08/12/2025
Nettle and bone / Comment tuer un prince...en poche
" Elle devrait au moins élever des poules. , suggéra la dame-poussière. Ou se mettre au jardinage. L'immortalité, c'est malheureux, mais on peut toujours en tirer parti. "
Nettle (ortie) and Bone (et os) , reprennent les deux principales épreuves que doit effectuer l'héroïne, Marra, qui se juge elle-même pas très futée pour arriver à sauver sa deuxième sœur des griffes du prince qu'on soupçonne très fortement d'avoir tué la sœur aînée. 
Marra ne semble donc pas endosser le costume habituel du personnage héroïque mais elle a des excuses: elle a vécu dans un couvent pendant quinze ans. Elle sait néanmoins faire preuve d'endurance, de courage et d’ingéniosité puisqu’elle arrive à se bricoler un chien , juste avec des os et du fil de fer, chien qui deviendra un compagnon fidèle. Elle sait aussi trouver des compagnes et un compagnon qui sauront l'aider dans son entreprise: tuer le prince.
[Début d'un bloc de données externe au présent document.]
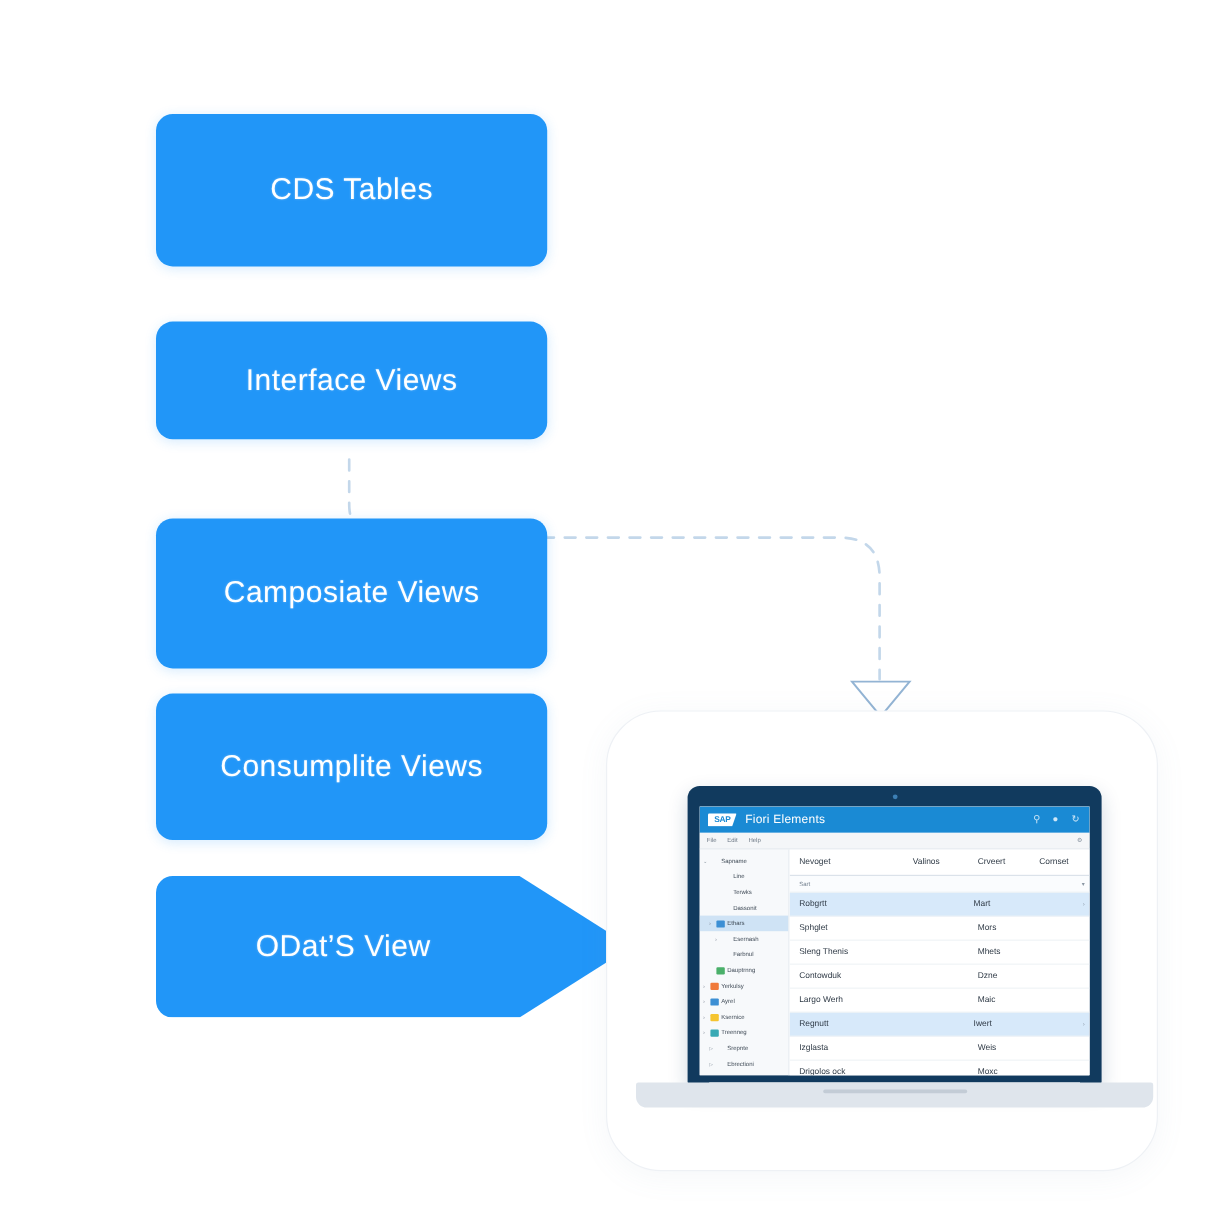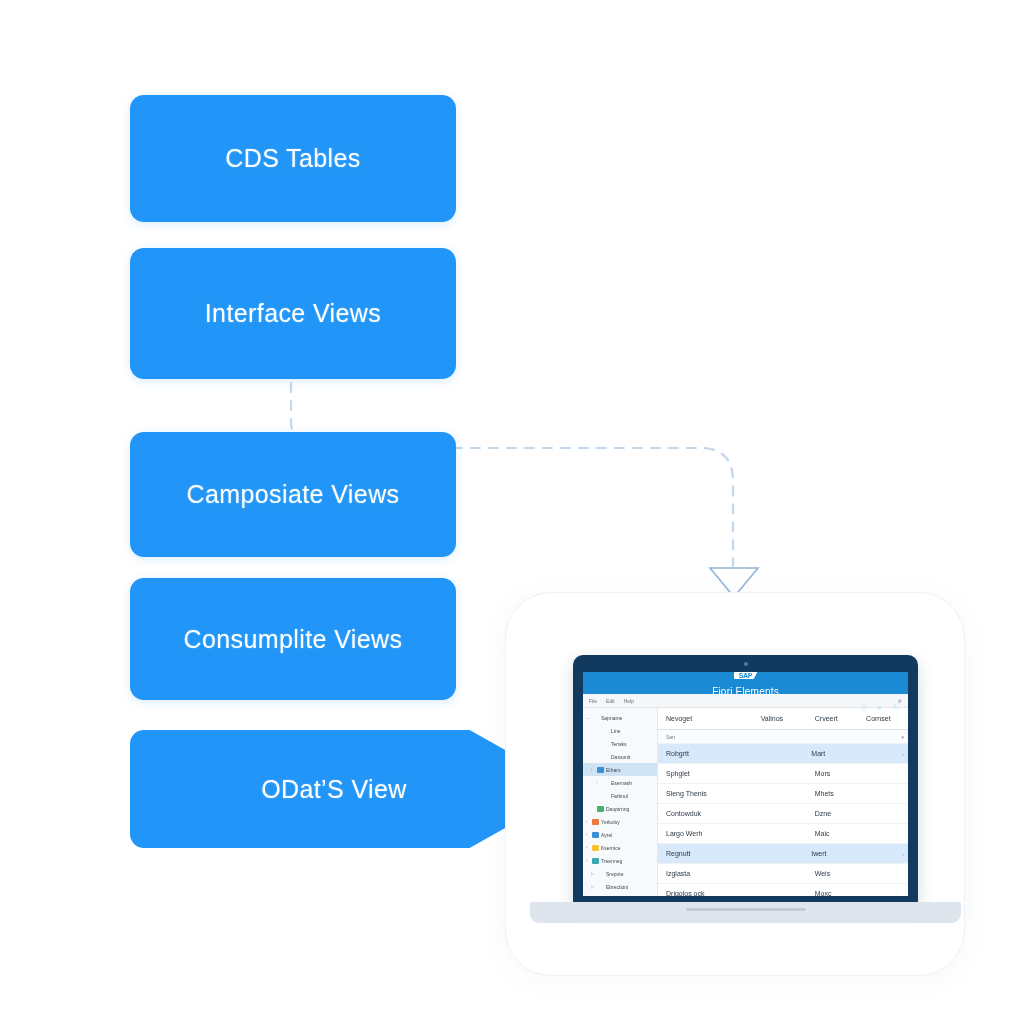--- a/index.html
+++ b/index.html
@@ -31,7 +31,7 @@
     text-shadow:0 0 2px rgba(255,255,255,.35);
   }
   #box-cds       {left:130px; top:95px;  width:326px; height:127px;}
-  #box-interface {left:130px; top:248px; width:326px; height:131px;}
+  #box-interface {left:130px; top:268px; width:326px; height:98px;}
   #box-composite {left:130px; top:432px; width:326px; height:125px;}
   #box-consume   {left:130px; top:578px; width:326px; height:122px;}
 

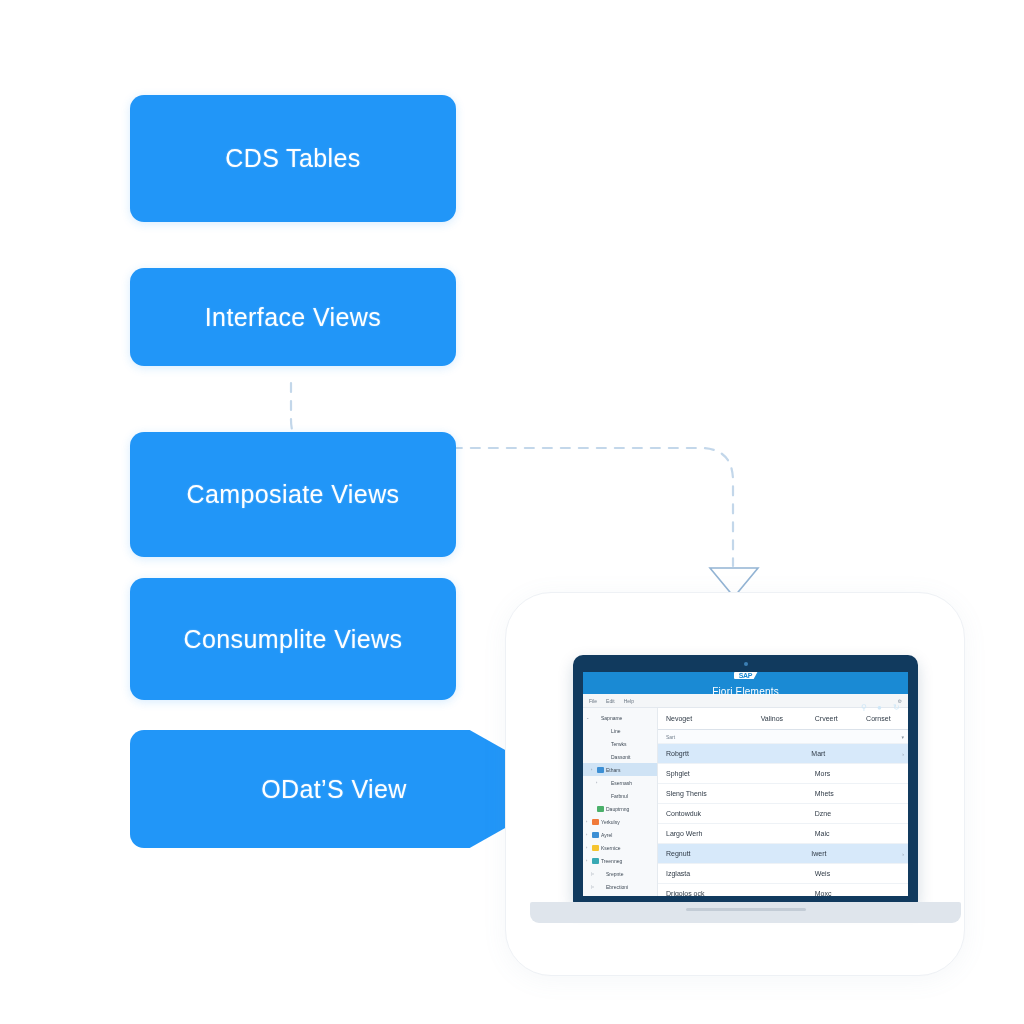--- a/index.html
+++ b/index.html
@@ -91,7 +91,7 @@
   
   .app-header{
     height:22px;background:#1a8ad4;display:flex;align-items:center;
-    padding:0 7px;gap:7px;flex-direction:column;
+    padding:0 7px;gap:7px;
   }
   .sap-logo{
     width:24px;height:11px;background:#ffffff;border-radius:1px;

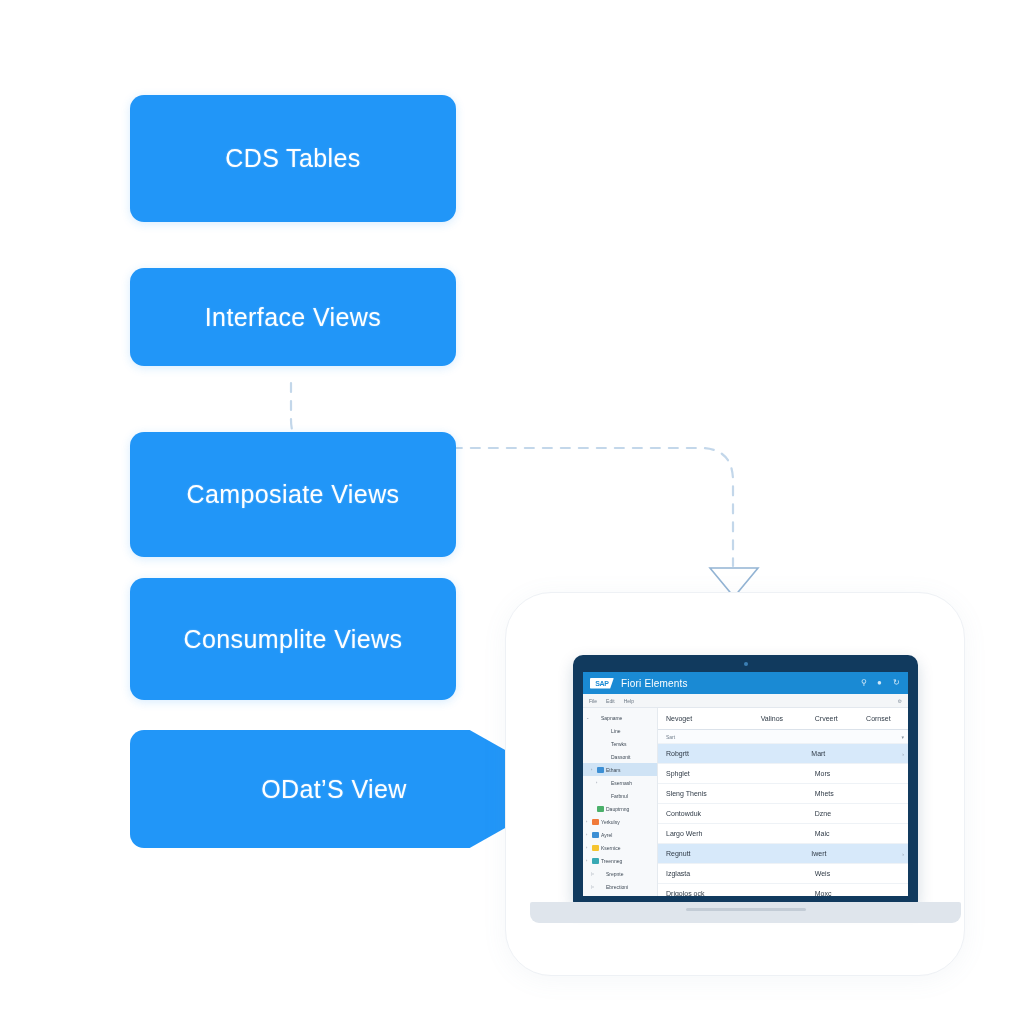--- a/index.html
+++ b/index.html
@@ -43,7 +43,6 @@
     -webkit-clip-path: polygon(0 0, 76.5% 0, 100% 50%, 76.5% 100%, 0 100%);
     clip-path: polygon(0 0, 76.5% 0, 100% 50%, 76.5% 100%, 0 100%);
     box-shadow:none;
-    padding-left:48px;
   }
   #box-odata .label{position:relative;left:-42px;}
 

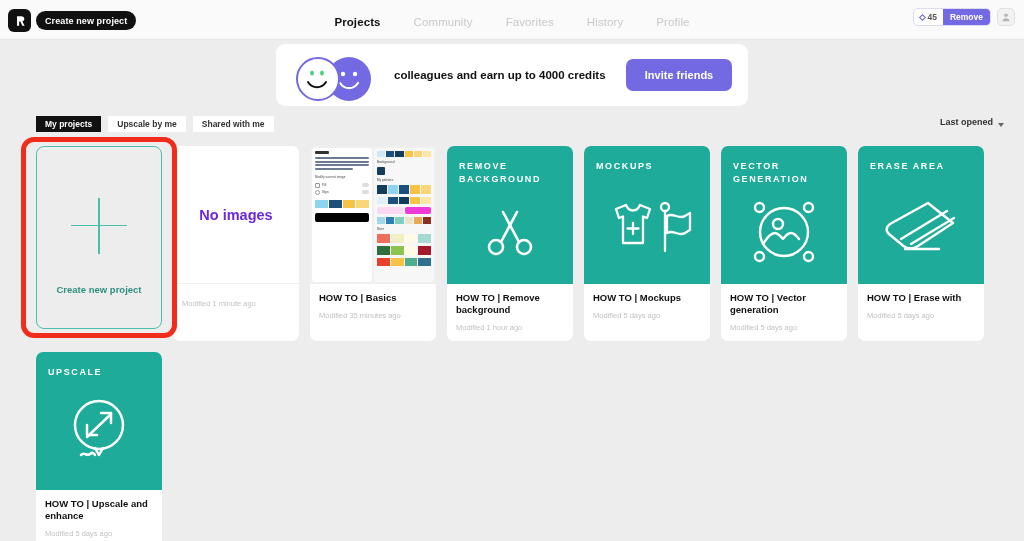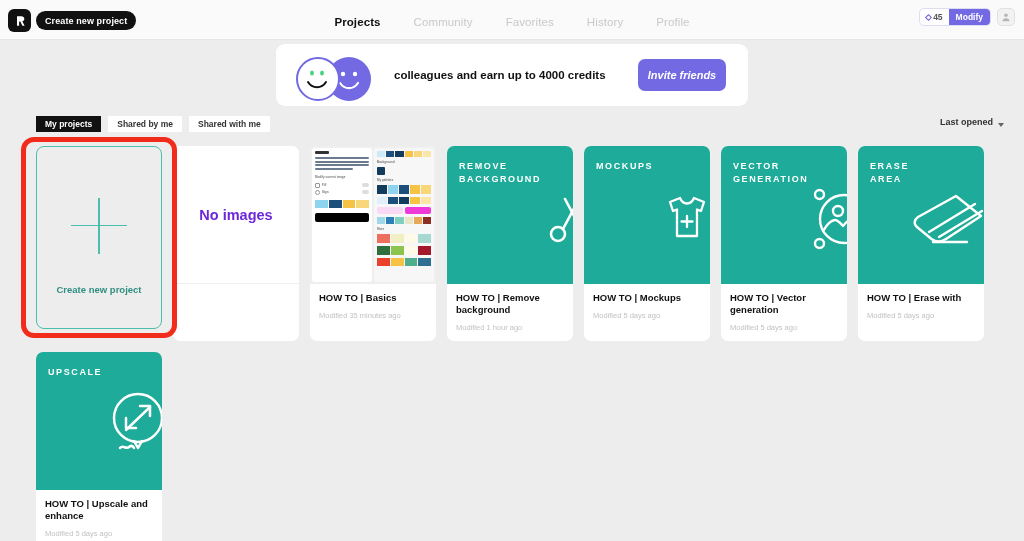--- a/index.html
+++ b/index.html
@@ -280,7 +280,7 @@
           <span class="diamond"></span>
           <span>45</span>
         </div>
-        <button class="upgrade-btn">Modify</button>
+        <button class="upgrade-btn">Remove</button>
       </div>
       <div class="avatar-btn">
         <svg width="10" height="10" viewBox="0 0 12 12" aria-hidden="true">

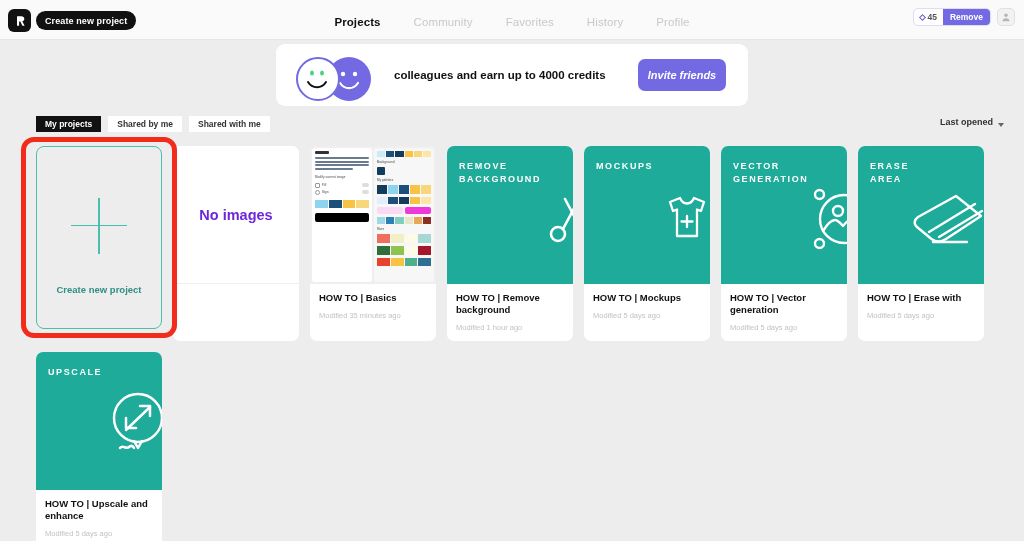--- a/index.html
+++ b/index.html
@@ -113,13 +113,12 @@
   }
   .invite-btn {
     flex: 0 0 auto;
-    margin-right: 22px;
-    width: 88px; height: 32px;
+    margin-right: 16px;
+    width: 106px; height: 32px;
     background: #7269e3; color: #fff;
     border: none; border-radius: 7px;
     font-size: 11px; font-weight: bold; cursor: pointer;
     font-family: "Liberation Sans", sans-serif;
-    font-style: italic;
   }
 
   

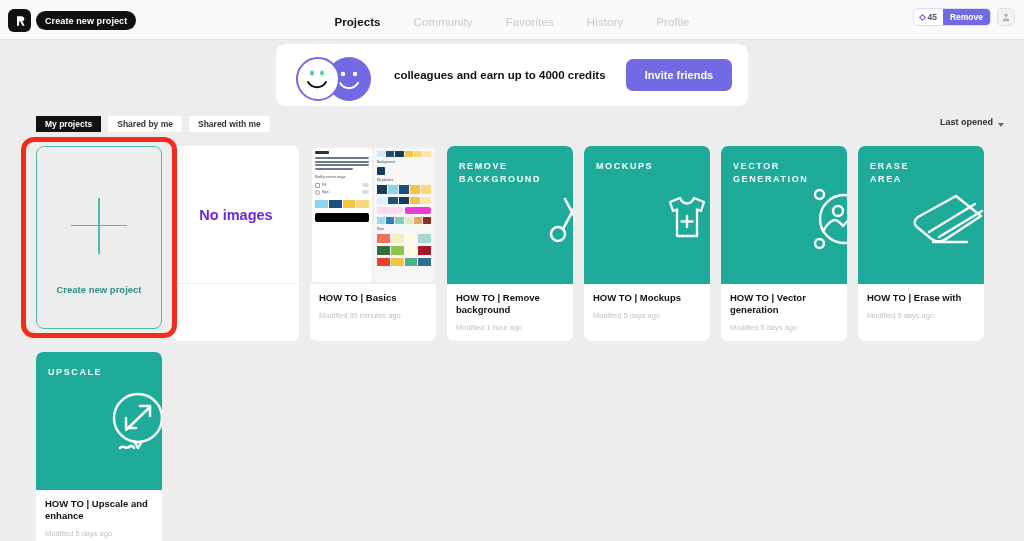--- a/index.html
+++ b/index.html
@@ -317,7 +317,7 @@
 
   <div class="filters">
     <button class="chip active">My projects</button>
-    <button class="chip">Shared by me</button>
+    <button class="chip">Upscale by me</button>
     <button class="chip">Shared with me</button>
   </div>
 

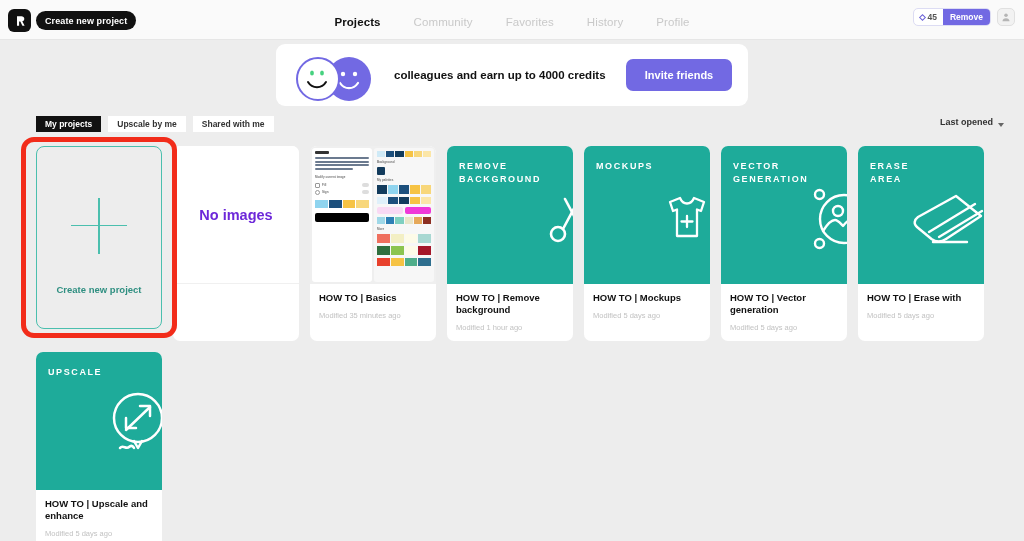--- a/index.html
+++ b/index.html
@@ -212,7 +212,7 @@
   
   .tool-thumb {
     background: #1eab9a;
-    display: flex; flex-direction: row;
+    display: flex; flex-direction: column;
     padding: 14px 12px 0 12px;
   }
   .tool-kicker {

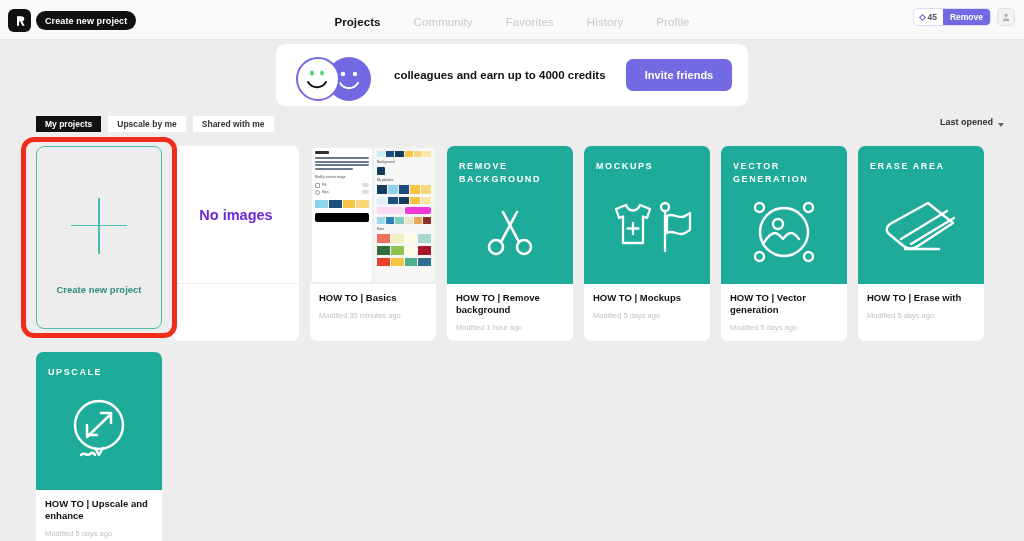--- a/index.html
+++ b/index.html
@@ -340,6 +340,10 @@
       <div class="card-thumb noimg-thumb">
         <span class="noimg-text">No images</span>
       </div>
+      <div class="card-body">
+        <div class="card-title"></div>
+        <div class="card-meta">Modified 1 minute ago</div>
+      </div>
     </div>
 
     <div class="card">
Si ce récit reprend les figures habituelles du conte et du récit d’apprentissage c'est pour mieux les tourner parfois en dérision, faire des clins d’œil aux lecteurs et lectrices et brosser des portraits ambigus des personnages. Ainsi, par exemple, la fée marraine n'est-elle pas forcément aussi bénéfique qu'on pourrait le croire ...
Une poule, plus vraie que nature, possédée par un démon, est l'un des nombreux personnages pittoresques de ce récit plein de rebondissements, d'humour et de féminisme que j'ai dévoré d'une traite tant l'écriture est enlevée. Un grand coup de cœur.
Avec ce roman de T. Kingfisher, je découvre, grâce à Babelio et aux Babelionautes que je remercie, , une nouvelle catégorie de roman: le cosy horror. Dans le magazine Nightmare, l'écrivain José Cruz décrit le « cozy horror » comme un genre d'horreur qui met l'accent sur la familiarité, la distance et le divertissement .Bon, ça fait peur , mais pas trop, c'est ponctué d'humour et ça reprend, en s'en distanciant, les codes du conte noir.
Traduit de l'anglais (E-U) par Axelle Demoulin et Nicolas Ancion.
Livre de poche 2025. Editions Verso 2024.
06:00 Publié dans le bon plan de fin de semaine, romans étrangers | Lien permanent | Commentaires (0) | Tags : t. kingfisher
22/11/2025
L'intimité...en poche
"Son énergie était donc inentamée, et même décuplée par ce qui s'érigeait en révolution: être asexuelle et féconde. "

Ayant beaucoup aimé la délicatesse du film " L'Attachement", librement inspiré du roman d'Alice Ferney L'intimité, j'ai donc décidé de découvrir cette autrice.
Le texte explore beaucoup de formes d'intimité, celle d'un père , veuf avec sa fille et son beau-fils, celle d'une libraire qui ne veut ni homme ni enfant dans sa vie mais va néanmoins s'attacher aux enfants de son voisin, le veuf en question, celle d'une femme qui se veut asexuelle mais veut néanmoins un enfant. L'occasion pour l'autrice de nous livrer les fruits d'une recherche très documentée sur la Gestation Pour Autrui.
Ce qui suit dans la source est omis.